Benoît Majerus : Sur ce point, nous sommes en pleine ambiguïté. S’ils veulent, ils peuvent sortir – dans cette station, les patients ne sont pas internés, donc forcés de rester. Mais cela fait aussi partie des choses que je voulais montrer dans ce film – à travers une cinématographie des patients et de la psychiatrie – que la chose est vraiment compliquée. Si certains préjugés envers la psychiatrie, surtout aux yeux des personnes issues des sciences humaines, sont bien vrais, les choses ne sont pas si évidentes.

Anne Schiltz : Il faut savoir que beaucoup des personnes qui voulaient sortir étaient, au départ, volontaires pour entrer dans la station. C’est un schéma récurrent : des personnes qui sont restées plusieurs mois sortent de la station à condition qu’elles trouvent une structure s’accueil ce qui, au Luxembourg, est un tout autre problème. Mais dès qu’ils se sentent un peu mal à l’aise en dehors des murs de la station, ils reviennent pour dire bonjour. Et le personnel sait que quand quelqu’un vient dire bonjour plusieurs fois, il va bientôt réintégrer la structure. Ils cherchent une certaine stabilité que l’Orangerie peut leur donner.

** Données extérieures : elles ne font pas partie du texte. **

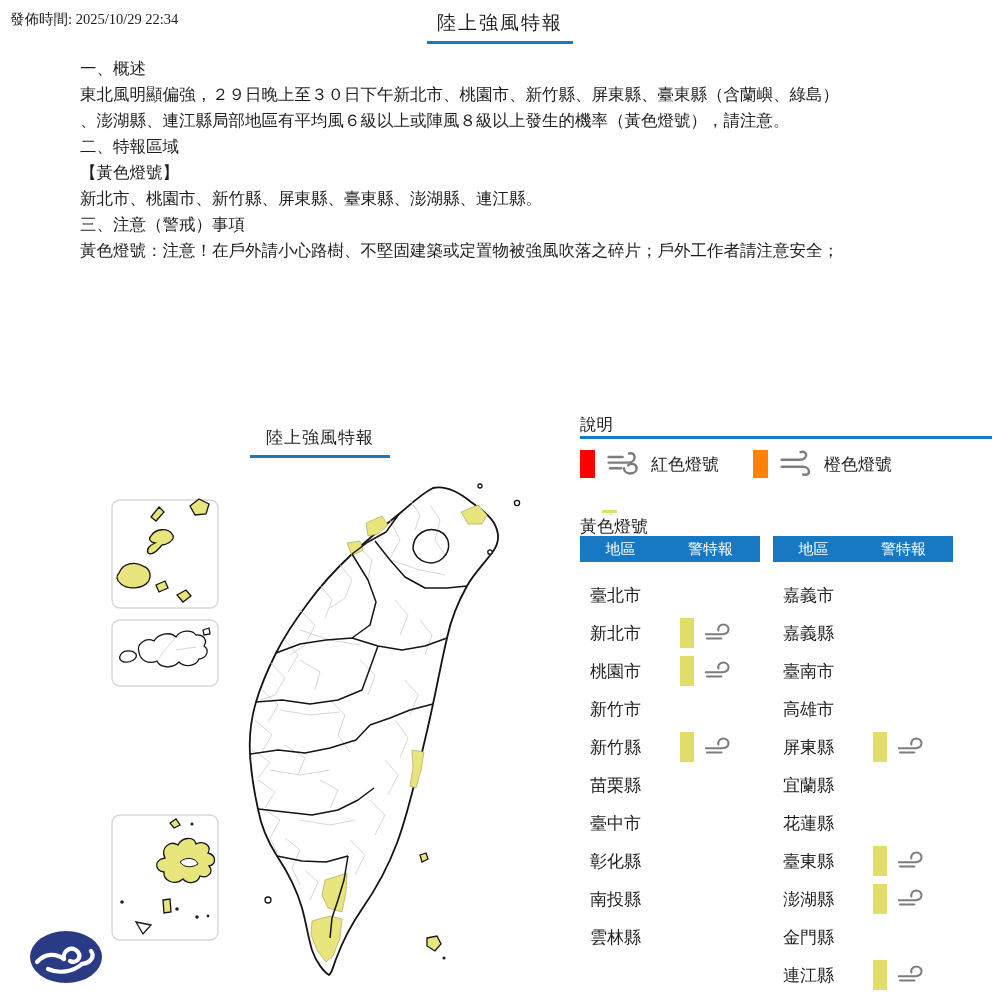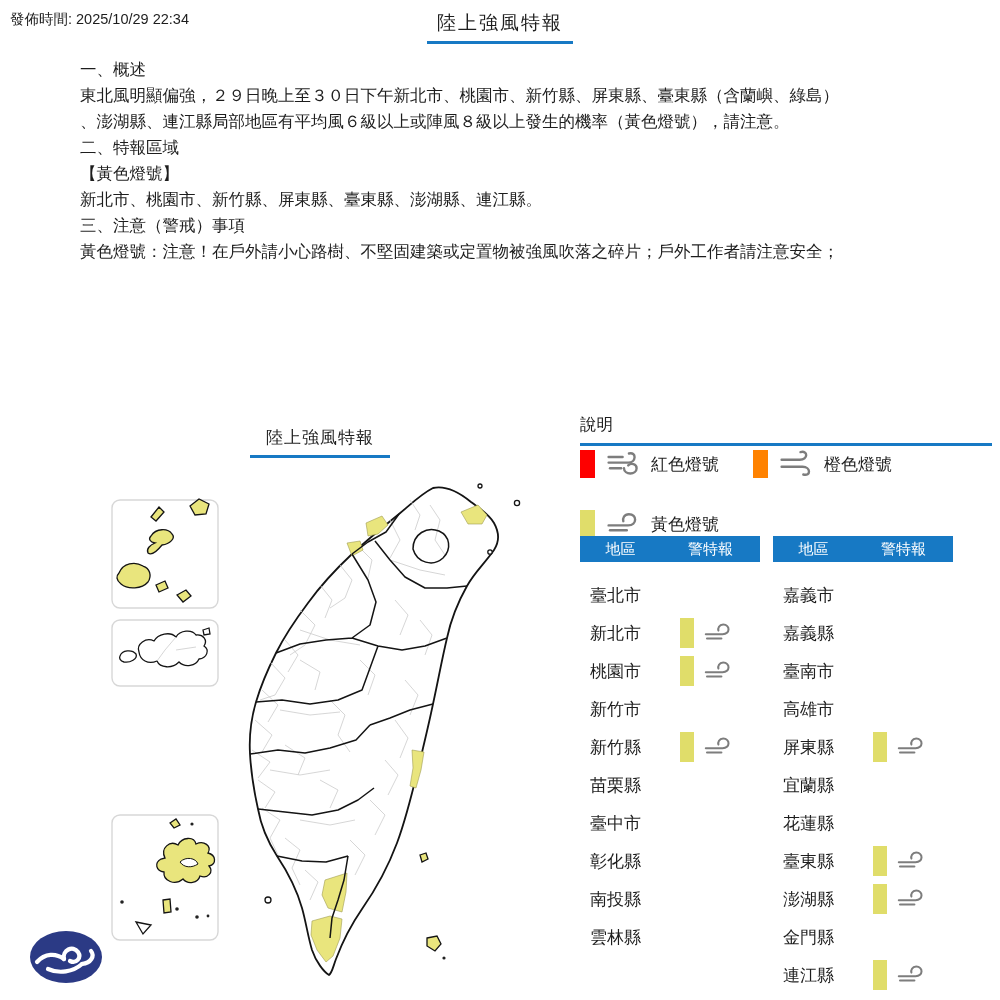--- a/index.html
+++ b/index.html
@@ -4,7 +4,7 @@
 <style>
   html,body{margin:0;padding:0;background:#fff;}
   .page{position:relative;width:1000px;height:1000px;background:#fff;overflow:hidden;
-        font-family:Liberation Sans, sans-serif;color:#1d1d1d;}
+        font-family:Liberation Serif, serif;color:#1d1d1d;}
   
   .publish{position:absolute;left:10px;top:10px;font-size:14.5px;}
   .main-title-wrap{position:absolute;left:0;right:0;top:10px;text-align:center;}

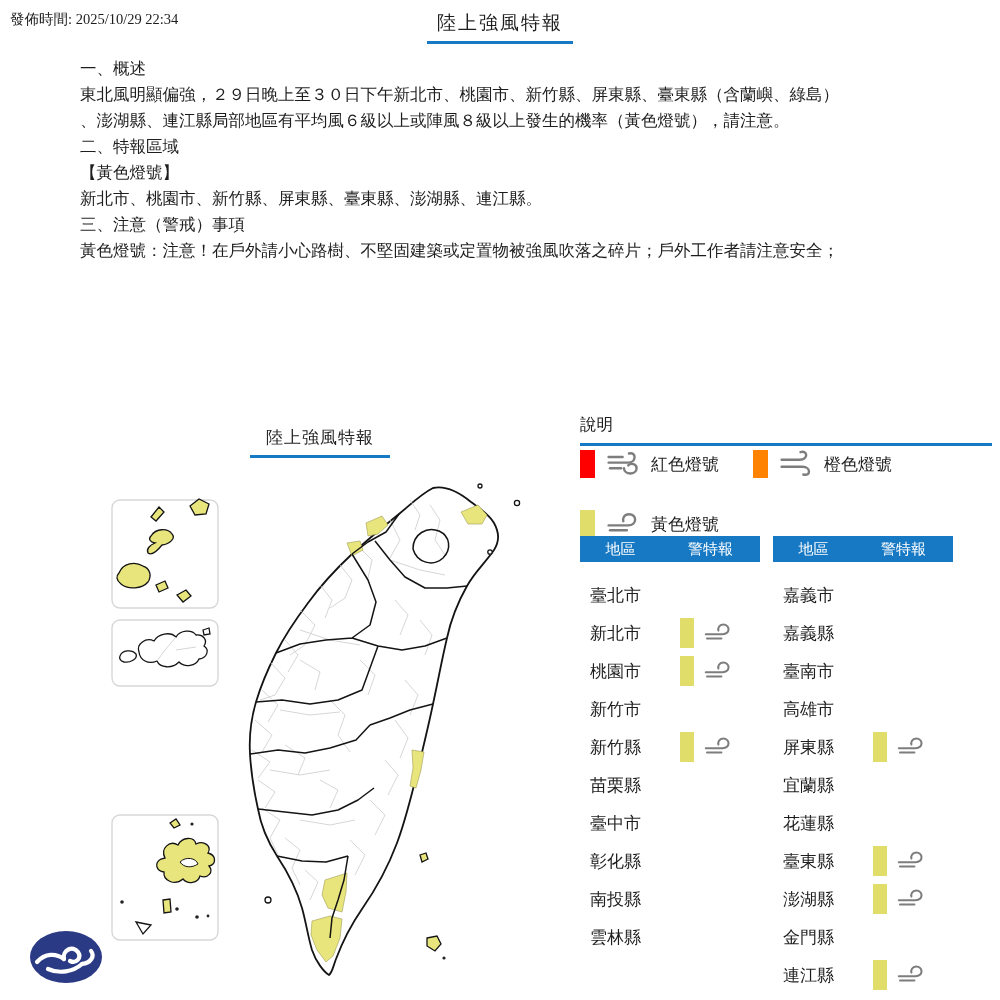--- a/index.html
+++ b/index.html
@@ -17,7 +17,7 @@
              font-size:17px;letter-spacing:1px;padding-bottom:6px;border-bottom:3px solid var(--accent);}
   
   .legend-head{position:absolute;left:580px;top:414px;width:412px;font-size:16.5px;
-               padding-bottom:7px;border-bottom:3px solid var(--accent);}
+               padding-bottom:0;border-bottom:3px solid var(--accent);}
   .legend-item{position:absolute;display:flex;align-items:center;height:28px;}
   .legend-item .sw{width:15px;height:28px;margin-right:9px;}
   .legend-item .wind{width:40px;height:28px;margin-right:7px;}

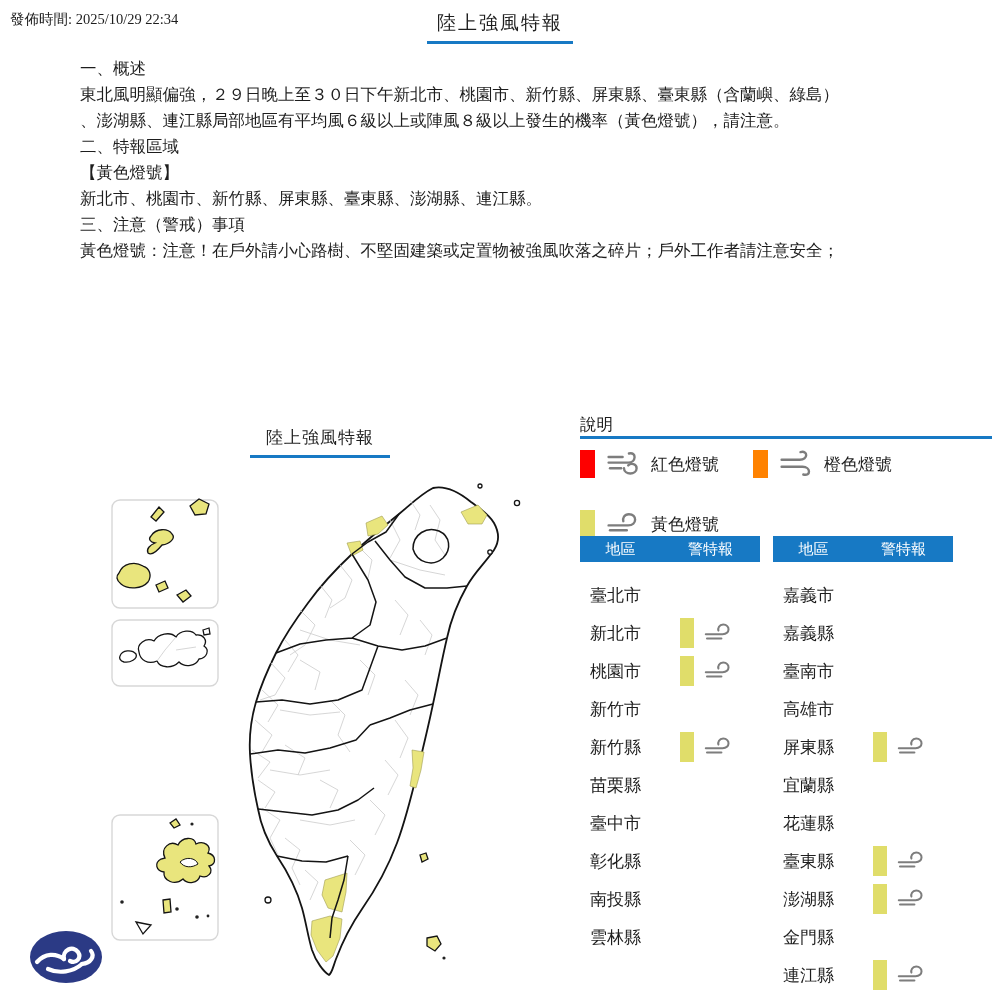--- a/index.html
+++ b/index.html
@@ -174,7 +174,7 @@
         </svg>
         <span class="lg-label">橙色燈號</span>
       </div>
-      <div class="legend-item" style="left: 580px; top: 510px;">
+      <div class="legend-item" style="left: 580px; top: 510px; flex-direction: column;">
         <span class="sw" style="background:#e0dd6a"></span>
         <svg class="wind" viewBox="0 0 26 20">
           <path stroke="#7d7d7d" stroke-width="1.7" fill="none" stroke-linecap="round" d="M2 11h14c6.5 0 6.5 -8 0.5 -8c-3.5 0 -4.5 3 -4 5"></path>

Benoît Majerus : Il y a aussi quelque chose de typiquement luxembourgeois dans le fonctionnement de la station : par exemple cet homme que nous avons filmé et qui venait juste de sortir de la prison de Schrassig. Comme les autorités ne savaient pas où le mettre, ils l’ont placé à Ettelbrück. Ca m’a un peu choqué. A sa sortie de prison, son dossier social n’était pas en règle et la seule vraie raison pour laquelle il a atterri dans la psychiatrie, c’est qu’ils savaient qu’il y avait aussi des assistants sociaux qui mettraient ses papiers en règle. Même s’il avait des problèmes neurologiques et des manques affectifs, et qu’il disposait d’une prescription pour des neuroleptiques, la question de ce qu’un cas pareil a à faire dans une station psychiatrique se pose toujours.

Ce qui frappe dans « Orangerie », c’est qu’en tant que spectateur, on se demande quel a été le but de ce film. Vouliez-vous raconter une histoire ou faire un documentaire plus sec sur l’état de la psychiatrie au Luxembourg ?

Benoît Majerus : Nous voulions capturer le quotidien dans une station psychiatrique au Luxembourg. Non pas à travers les histoires de deux ou trois personnes, mais en montrant ce qui s’y passe. L’acteur principal du film est la station elle-même.

« Orangerie », à partir de cette semaine à l’Utopia.